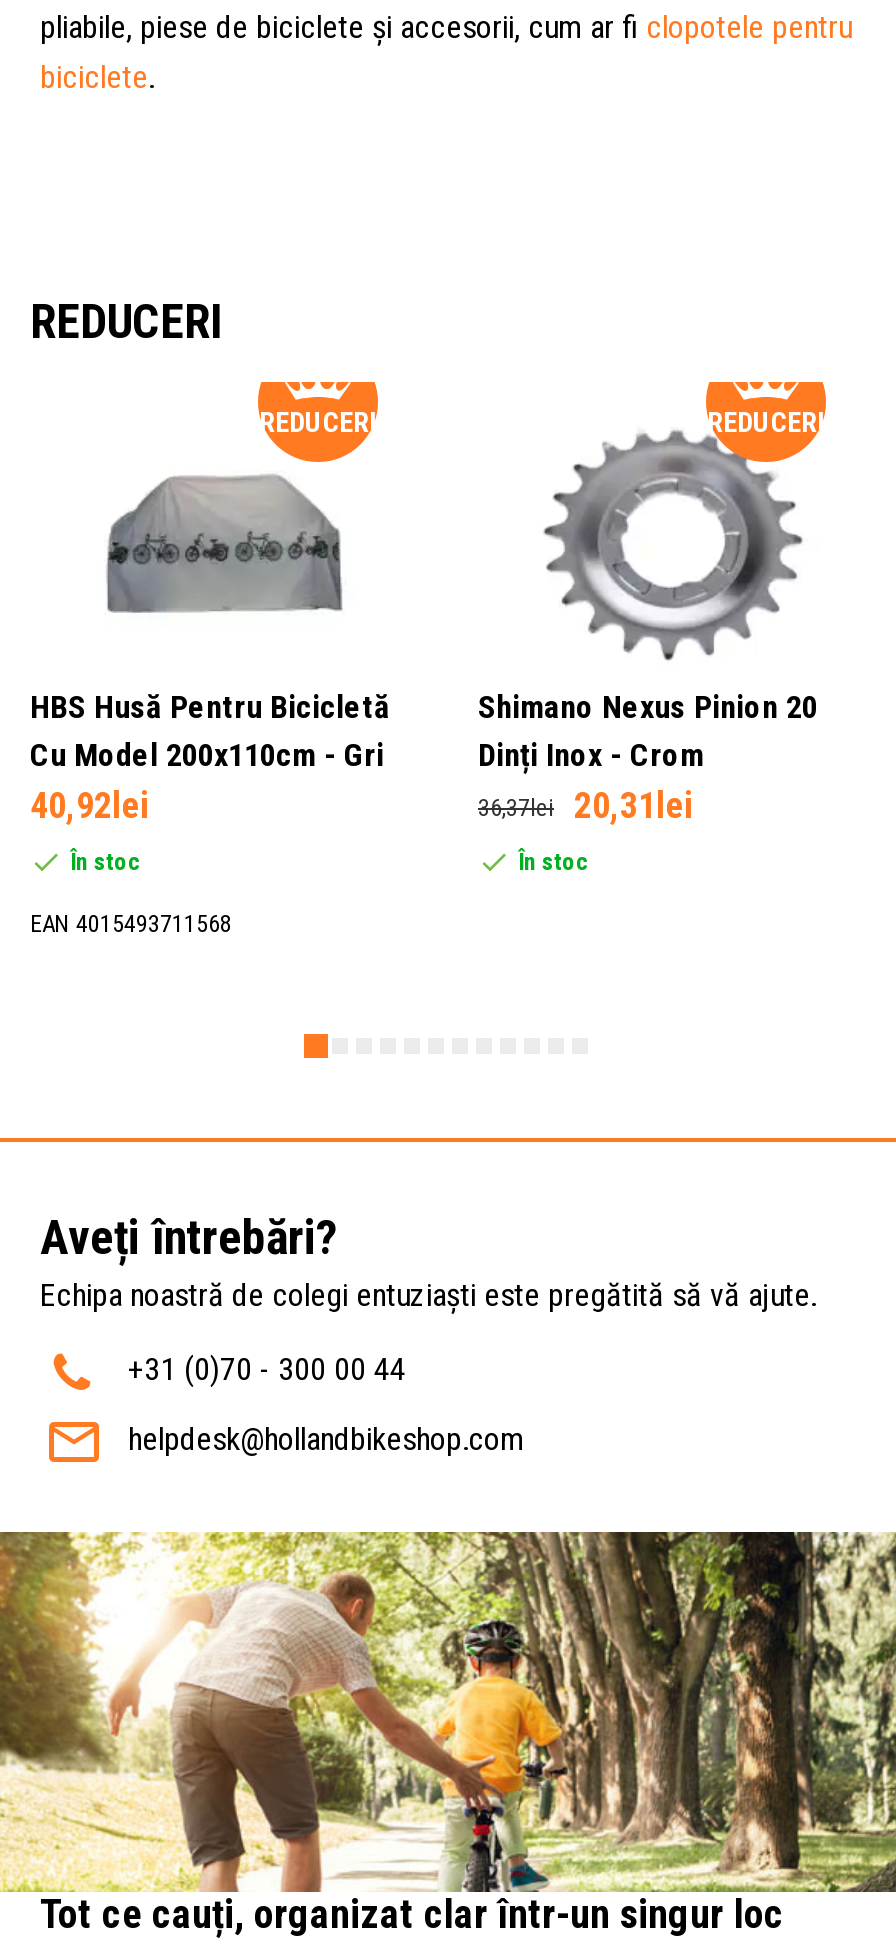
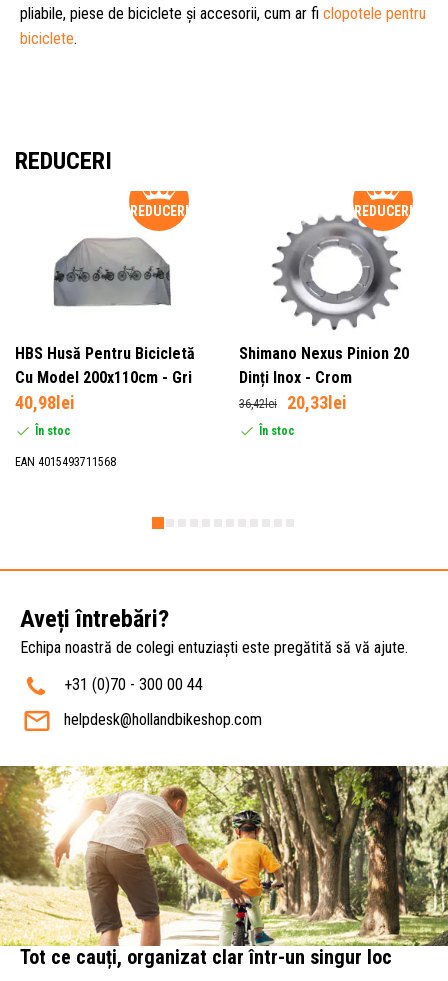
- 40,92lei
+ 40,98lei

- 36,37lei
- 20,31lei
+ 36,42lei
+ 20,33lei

====================

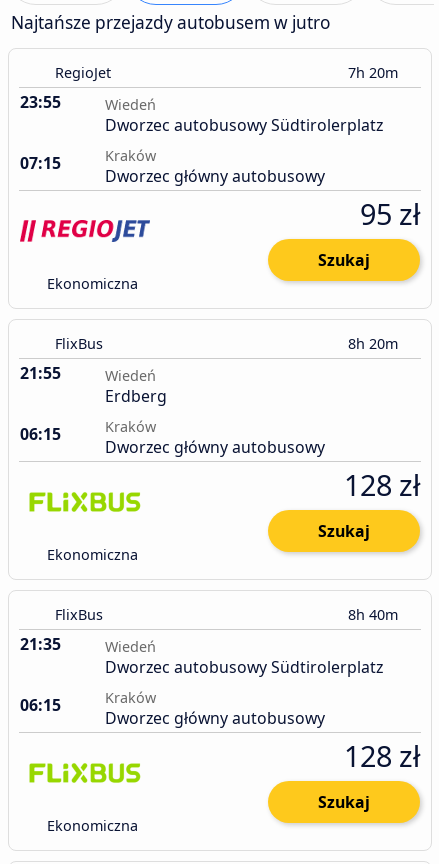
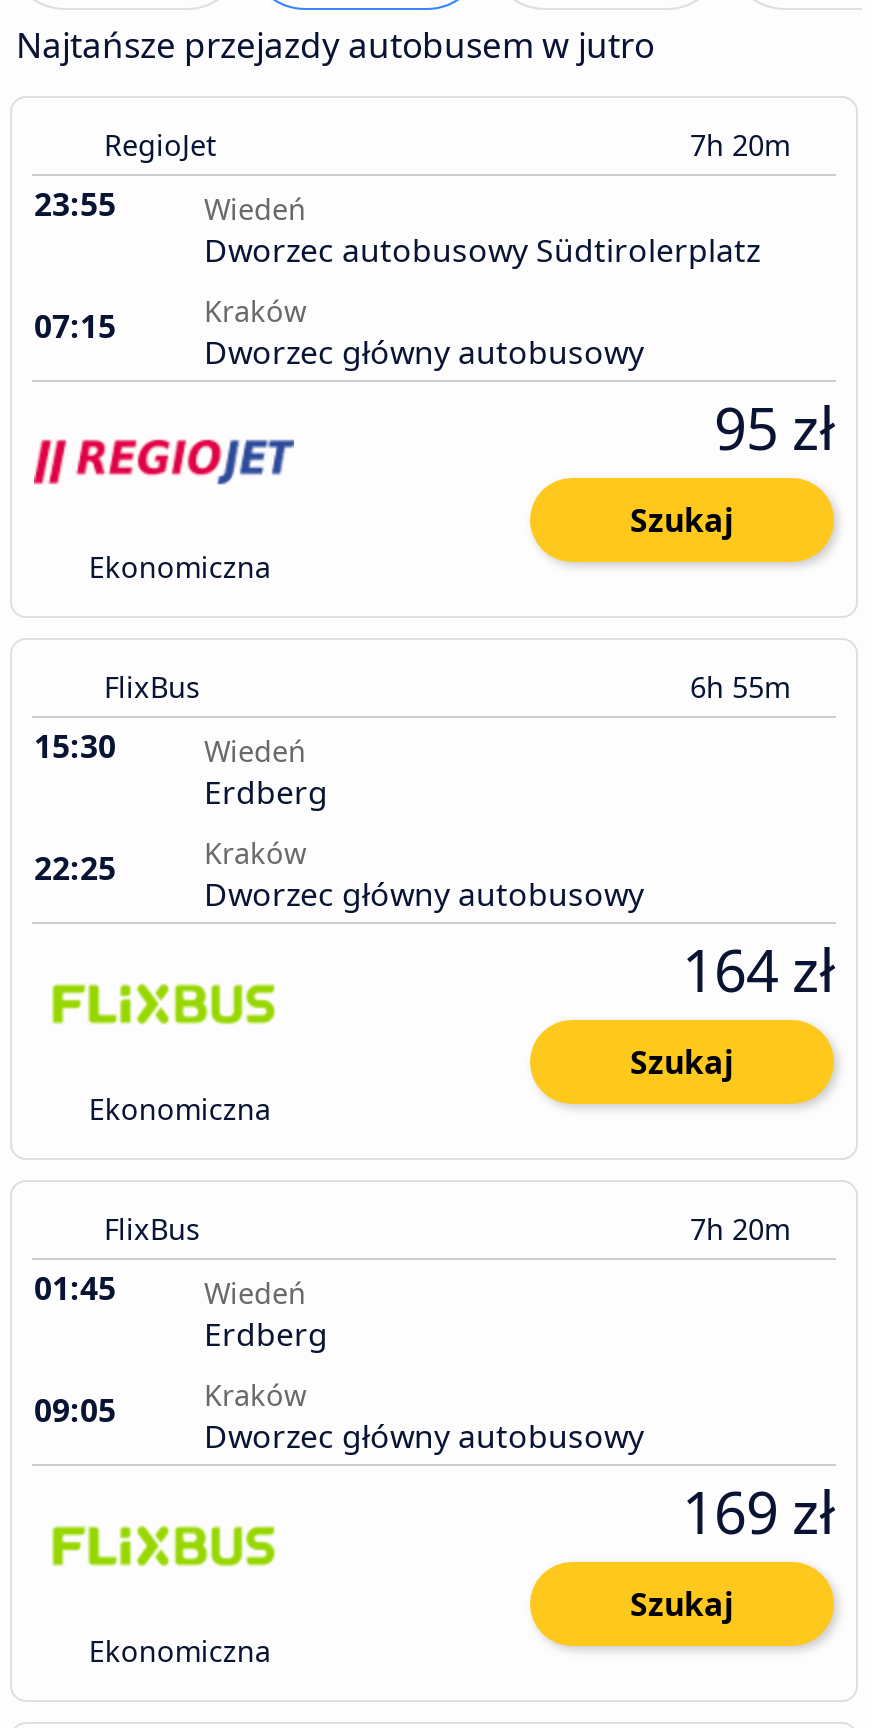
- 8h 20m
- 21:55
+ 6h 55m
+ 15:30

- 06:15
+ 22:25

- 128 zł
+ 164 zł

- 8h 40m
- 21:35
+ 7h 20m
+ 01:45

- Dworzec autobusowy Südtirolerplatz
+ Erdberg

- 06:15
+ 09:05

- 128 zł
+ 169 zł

====================

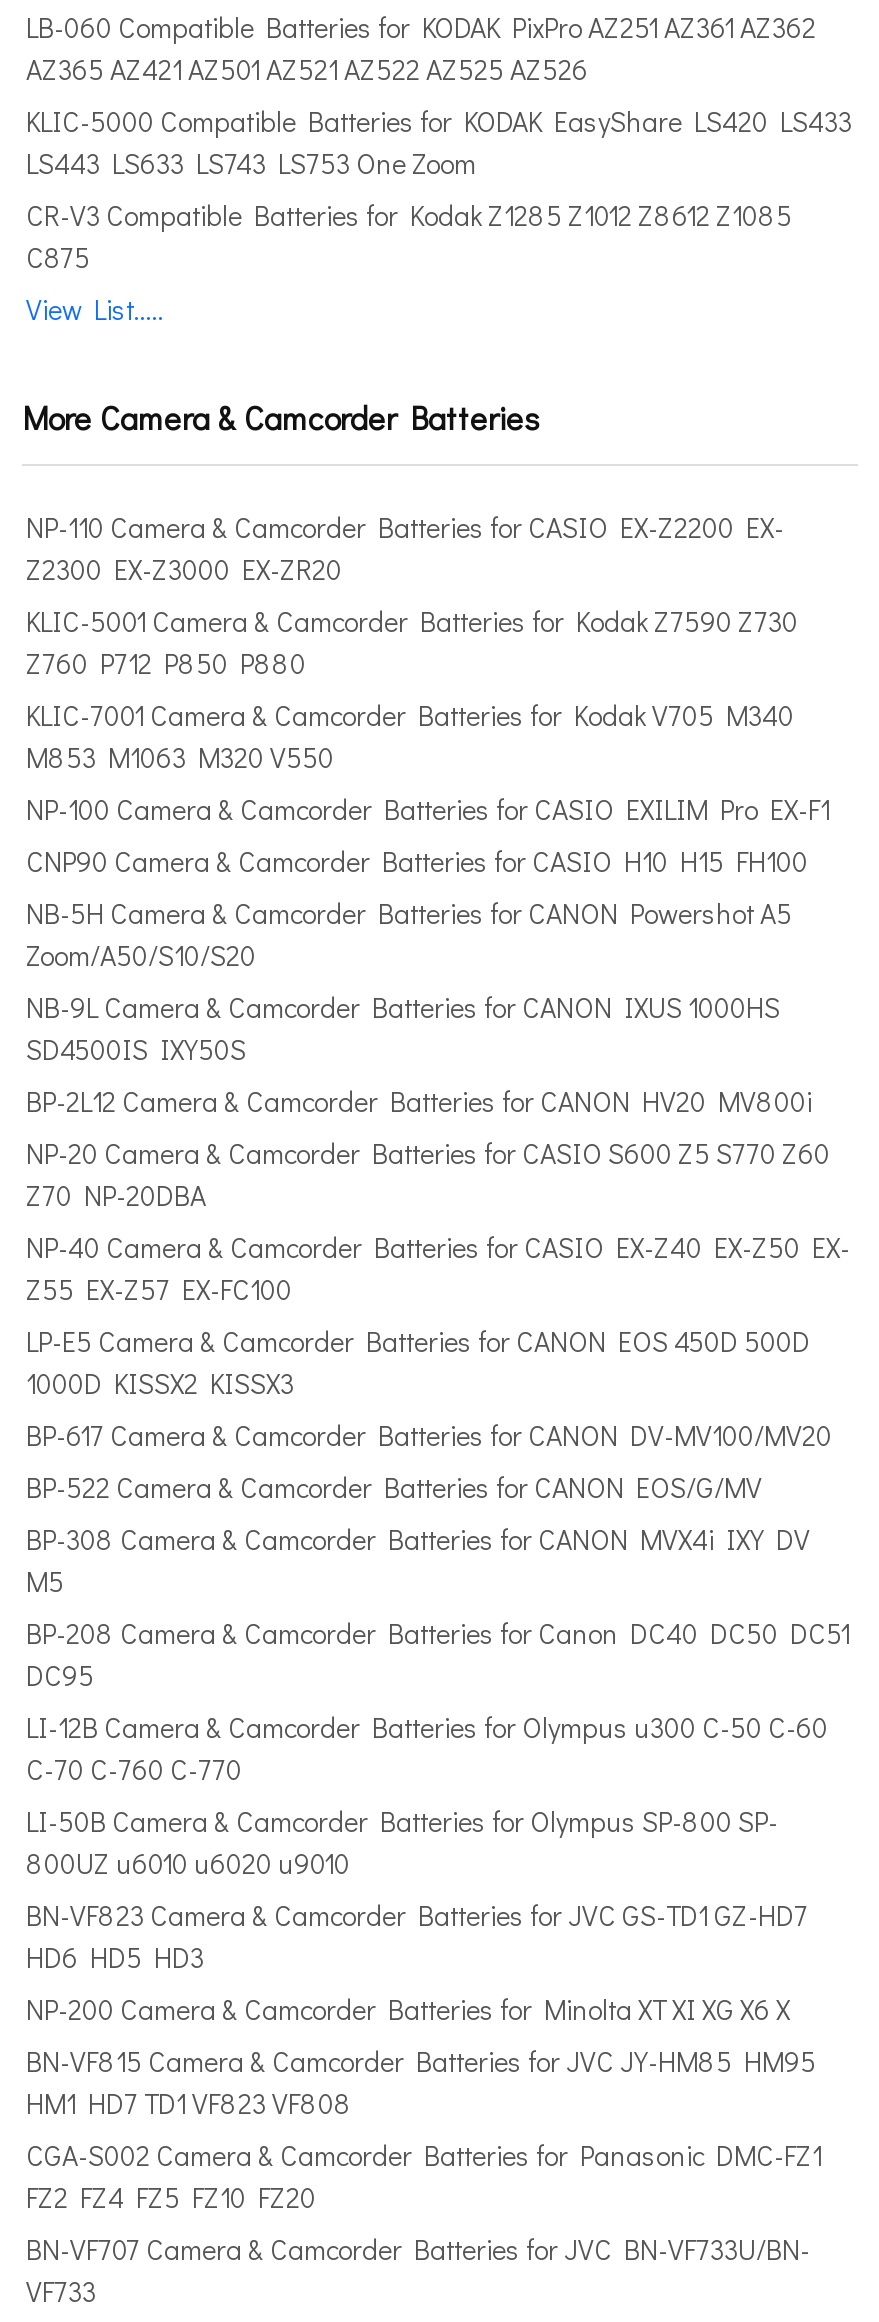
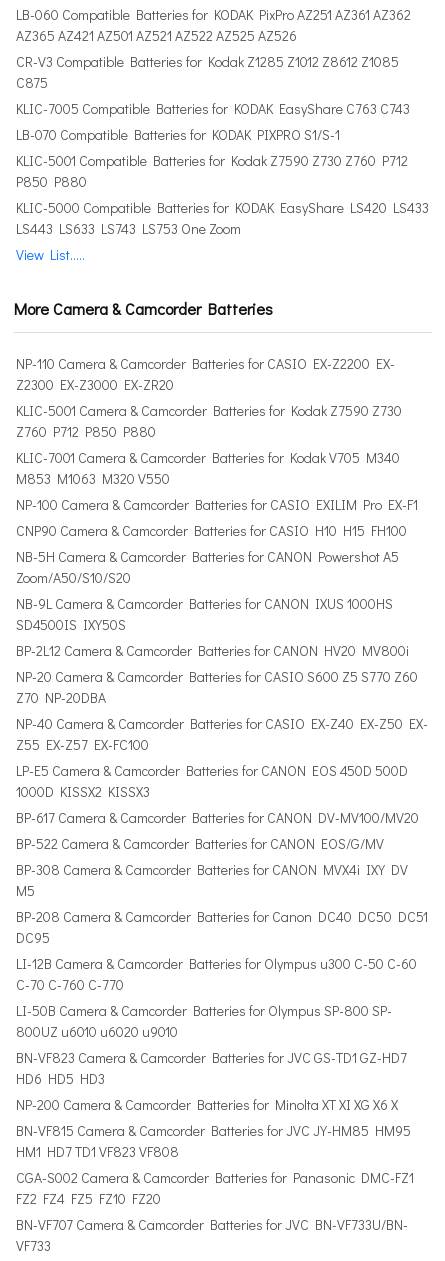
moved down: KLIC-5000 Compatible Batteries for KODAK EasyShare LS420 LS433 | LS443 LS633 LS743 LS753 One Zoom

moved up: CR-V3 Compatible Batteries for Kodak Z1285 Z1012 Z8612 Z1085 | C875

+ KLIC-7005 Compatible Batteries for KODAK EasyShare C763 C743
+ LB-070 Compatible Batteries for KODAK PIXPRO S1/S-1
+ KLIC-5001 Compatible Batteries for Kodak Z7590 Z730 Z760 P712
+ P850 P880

====================

▶ _GOAL OF THE EXERCISE_: Say how many lines in this listing hold the string "KLIC", giving the count and nothing more.

▶ _EXERCISE RESULT_: 3